# [Stored data entries]

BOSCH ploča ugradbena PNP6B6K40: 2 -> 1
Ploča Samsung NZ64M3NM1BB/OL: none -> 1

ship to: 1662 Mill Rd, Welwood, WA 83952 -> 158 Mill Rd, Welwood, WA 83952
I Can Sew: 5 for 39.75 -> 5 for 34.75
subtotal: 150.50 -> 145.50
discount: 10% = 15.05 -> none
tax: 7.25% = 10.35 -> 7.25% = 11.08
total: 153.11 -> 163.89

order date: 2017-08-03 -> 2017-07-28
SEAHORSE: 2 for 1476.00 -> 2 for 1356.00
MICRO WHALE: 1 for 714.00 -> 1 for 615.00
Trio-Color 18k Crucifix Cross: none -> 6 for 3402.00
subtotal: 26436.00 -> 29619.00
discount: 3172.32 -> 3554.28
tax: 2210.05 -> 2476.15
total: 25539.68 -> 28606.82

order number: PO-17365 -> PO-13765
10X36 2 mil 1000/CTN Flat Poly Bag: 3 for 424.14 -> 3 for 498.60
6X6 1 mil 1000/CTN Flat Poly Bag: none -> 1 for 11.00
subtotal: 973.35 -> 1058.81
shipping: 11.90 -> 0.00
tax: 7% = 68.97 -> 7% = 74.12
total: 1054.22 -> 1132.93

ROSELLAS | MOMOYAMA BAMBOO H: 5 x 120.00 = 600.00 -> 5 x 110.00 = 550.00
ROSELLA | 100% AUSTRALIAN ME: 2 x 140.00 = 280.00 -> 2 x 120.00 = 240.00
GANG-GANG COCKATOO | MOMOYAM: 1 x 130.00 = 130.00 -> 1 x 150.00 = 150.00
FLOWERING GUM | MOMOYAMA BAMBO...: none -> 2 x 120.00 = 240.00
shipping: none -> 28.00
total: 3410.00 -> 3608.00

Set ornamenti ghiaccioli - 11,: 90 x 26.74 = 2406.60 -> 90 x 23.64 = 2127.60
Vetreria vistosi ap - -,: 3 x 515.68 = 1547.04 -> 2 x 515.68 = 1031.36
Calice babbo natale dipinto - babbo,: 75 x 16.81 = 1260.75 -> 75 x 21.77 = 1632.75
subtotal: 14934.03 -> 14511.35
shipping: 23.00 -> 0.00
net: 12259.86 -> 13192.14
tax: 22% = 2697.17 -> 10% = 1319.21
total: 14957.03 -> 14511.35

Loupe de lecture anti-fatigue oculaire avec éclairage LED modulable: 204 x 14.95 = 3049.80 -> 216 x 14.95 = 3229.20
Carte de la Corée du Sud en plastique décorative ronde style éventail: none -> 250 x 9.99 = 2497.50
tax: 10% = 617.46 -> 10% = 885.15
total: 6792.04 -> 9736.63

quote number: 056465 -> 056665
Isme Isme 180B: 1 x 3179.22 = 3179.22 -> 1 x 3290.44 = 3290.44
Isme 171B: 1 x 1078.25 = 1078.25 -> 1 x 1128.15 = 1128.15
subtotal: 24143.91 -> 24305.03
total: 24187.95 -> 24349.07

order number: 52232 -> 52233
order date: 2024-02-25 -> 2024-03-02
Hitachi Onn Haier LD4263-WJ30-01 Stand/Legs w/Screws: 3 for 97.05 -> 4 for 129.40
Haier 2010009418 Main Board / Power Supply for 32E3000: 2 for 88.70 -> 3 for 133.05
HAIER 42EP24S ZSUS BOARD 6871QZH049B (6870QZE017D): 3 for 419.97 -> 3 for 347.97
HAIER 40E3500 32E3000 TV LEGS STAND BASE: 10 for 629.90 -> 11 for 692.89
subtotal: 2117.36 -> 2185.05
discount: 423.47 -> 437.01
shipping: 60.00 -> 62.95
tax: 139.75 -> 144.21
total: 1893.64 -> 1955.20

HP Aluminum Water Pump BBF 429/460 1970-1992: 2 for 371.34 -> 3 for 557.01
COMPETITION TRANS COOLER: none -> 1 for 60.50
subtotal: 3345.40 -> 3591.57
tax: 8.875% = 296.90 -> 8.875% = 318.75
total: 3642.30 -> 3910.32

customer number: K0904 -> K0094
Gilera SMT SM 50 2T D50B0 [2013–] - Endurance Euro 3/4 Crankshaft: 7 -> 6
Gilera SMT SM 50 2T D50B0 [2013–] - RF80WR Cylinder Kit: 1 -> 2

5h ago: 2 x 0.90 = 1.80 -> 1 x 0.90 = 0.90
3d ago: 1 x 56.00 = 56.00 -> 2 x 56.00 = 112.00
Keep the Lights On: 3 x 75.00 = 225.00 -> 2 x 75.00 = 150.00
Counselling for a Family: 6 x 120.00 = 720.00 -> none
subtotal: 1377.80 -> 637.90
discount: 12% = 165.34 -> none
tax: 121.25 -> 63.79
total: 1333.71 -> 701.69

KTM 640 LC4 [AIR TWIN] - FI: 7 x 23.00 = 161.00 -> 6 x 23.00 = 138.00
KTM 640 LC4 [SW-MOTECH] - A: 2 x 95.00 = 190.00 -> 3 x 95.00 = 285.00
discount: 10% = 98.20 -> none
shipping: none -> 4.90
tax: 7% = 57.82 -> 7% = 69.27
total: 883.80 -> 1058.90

# [Task]
If a line falls between the first line of the records and the line containing "total: 3410.00 -> 3608.00", inclusive, repeat it exactly; leave out all others.

# [Written solution]
BOSCH ploča ugradbena PNP6B6K40: 2 -> 1
Ploča Samsung NZ64M3NM1BB/OL: none -> 1

ship to: 1662 Mill Rd, Welwood, WA 83952 -> 158 Mill Rd, Welwood, WA 83952
I Can Sew: 5 for 39.75 -> 5 for 34.75
subtotal: 150.50 -> 145.50
discount: 10% = 15.05 -> none
tax: 7.25% = 10.35 -> 7.25% = 11.08
total: 153.11 -> 163.89

order date: 2017-08-03 -> 2017-07-28
SEAHORSE: 2 for 1476.00 -> 2 for 1356.00
MICRO WHALE: 1 for 714.00 -> 1 for 615.00
Trio-Color 18k Crucifix Cross: none -> 6 for 3402.00
subtotal: 26436.00 -> 29619.00
discount: 3172.32 -> 3554.28
tax: 2210.05 -> 2476.15
total: 25539.68 -> 28606.82

order number: PO-17365 -> PO-13765
10X36 2 mil 1000/CTN Flat Poly Bag: 3 for 424.14 -> 3 for 498.60
6X6 1 mil 1000/CTN Flat Poly Bag: none -> 1 for 11.00
subtotal: 973.35 -> 1058.81
shipping: 11.90 -> 0.00
tax: 7% = 68.97 -> 7% = 74.12
total: 1054.22 -> 1132.93

ROSELLAS | MOMOYAMA BAMBOO H: 5 x 120.00 = 600.00 -> 5 x 110.00 = 550.00
ROSELLA | 100% AUSTRALIAN ME: 2 x 140.00 = 280.00 -> 2 x 120.00 = 240.00
GANG-GANG COCKATOO | MOMOYAM: 1 x 130.00 = 130.00 -> 1 x 150.00 = 150.00
FLOWERING GUM | MOMOYAMA BAMBO...: none -> 2 x 120.00 = 240.00
shipping: none -> 28.00
total: 3410.00 -> 3608.00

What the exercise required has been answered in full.